Accurate determination of heat transfer coefficients for flowing packed particle beds is essential to the design of particle heat exchangers and other thermal and thermochemical processes. The discrete nature of granular materials alters the thermal transport processes in both the near-wall and bulk regions of flowing particle beds from their stationary counterparts. Heat transfer correlations based on the stationary particle bed thermal conductivity could be inadequate for flowing particles in a heat exchanger. Thermophysical properties of the continuum were often obtained from measurements on stationary beds owing to the difficulty of flowing bed measurements. In this work, we found that the properties of a stationary bed are highly sensitive to the method of particle packing and there is a decrease in the particle bed thermal conductivity and increase in the near-wall thermal resistance, as measured by an air gap thickness, on the onset of particle flow.
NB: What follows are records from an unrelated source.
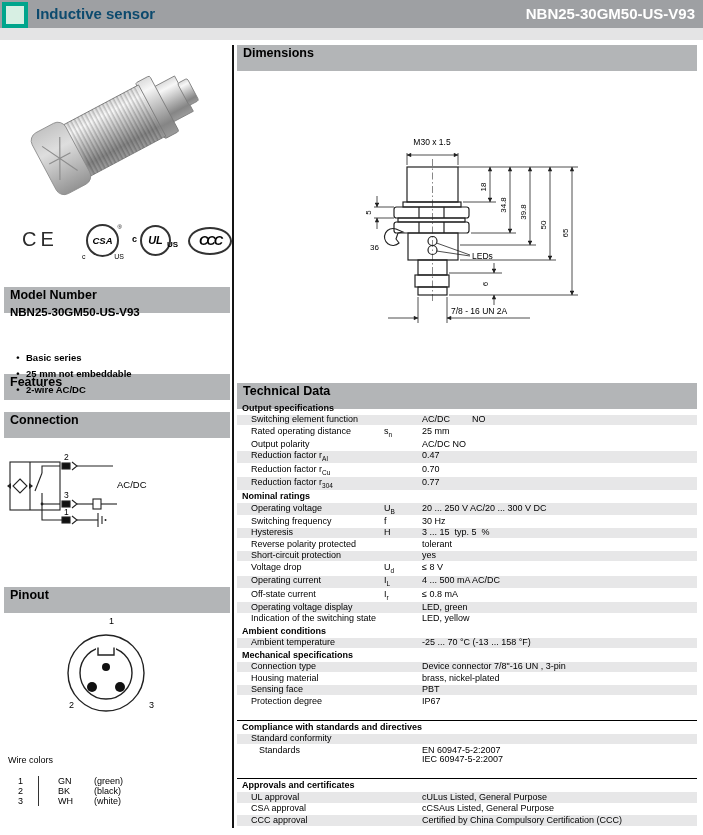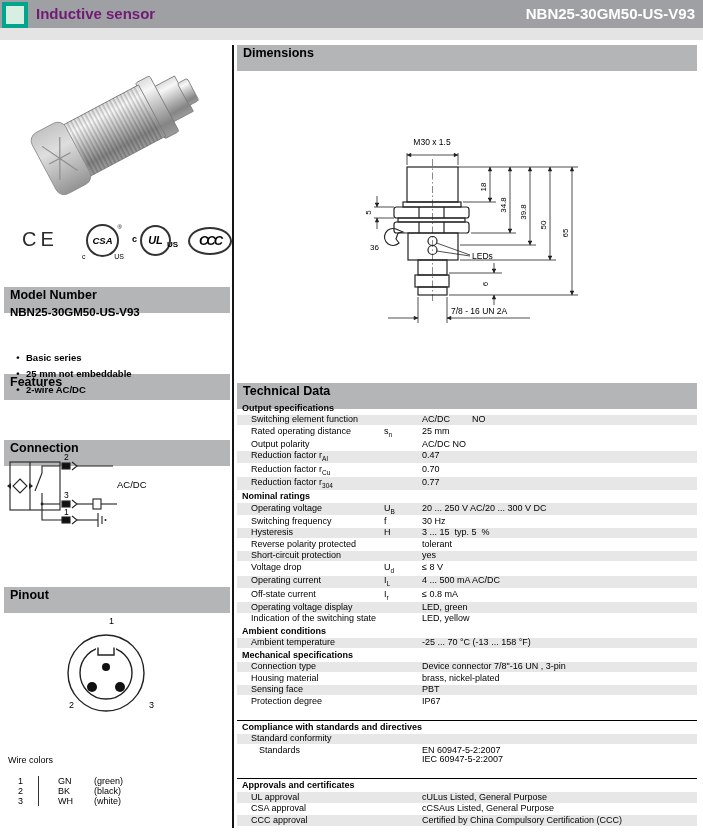--- a/index.html
+++ b/index.html
@@ -10,7 +10,7 @@
   .hdr-icon{position:absolute;left:2px;top:2px;width:18px;height:18px;
             border:4px solid #00a58c;background:#d7efe3;}
   .hdr-title{position:absolute;left:36px;top:0;height:28px;line-height:28px;
-             font-size:15px;font-weight:bold;color:#701a75;}
+             font-size:15px;font-weight:bold;color:#0c4a6e;}
   .hdr-model{position:absolute;right:8px;top:0;height:28px;line-height:28px;
              font-size:15px;font-weight:bold;color:#fff;}
   .hdr-strip{position:absolute;left:0;top:28px;width:703px;height:12px;background:#e4e4e5;}

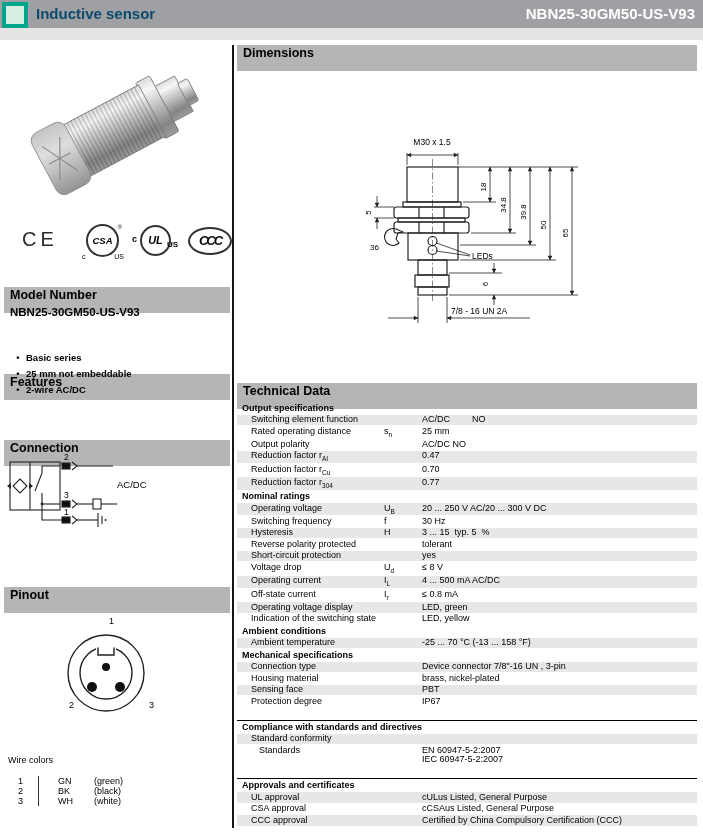--- a/index.html
+++ b/index.html
@@ -140,7 +140,7 @@
       </div>
     </div>
 
-  <div class="secbar left" style="top:412px;margin-top:28px;">Connection</div>
+  <div class="secbar left" style="top:412px;">Connection</div>
 
   <svg class="svgblock" style="left:5px;top:443px;" width="210" height="130" viewBox="0 0 210 130">
     <g stroke="#222" stroke-width="1.1" fill="none">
These variations in the thermophysical properties of stationary vs. flowing particle beds can lead to large errors in heat transfer coefficient calculations. Therefore, we modelled heat transfer coefficients for granular flows using the experimentally determined flowing particle bed thermal conductivity and near-wall air gap for ceramic particles - CARBO CP 40/100 (mean diameter=275 um), HSP 40/70 (404 um) and HSP 16/30 (956 um); at velocities of 5-15 mms-1; and temperatures of 300-650 oC. These calculations, which show good agreement with experiments in literature, can be used as a guide for heat exchanger designs.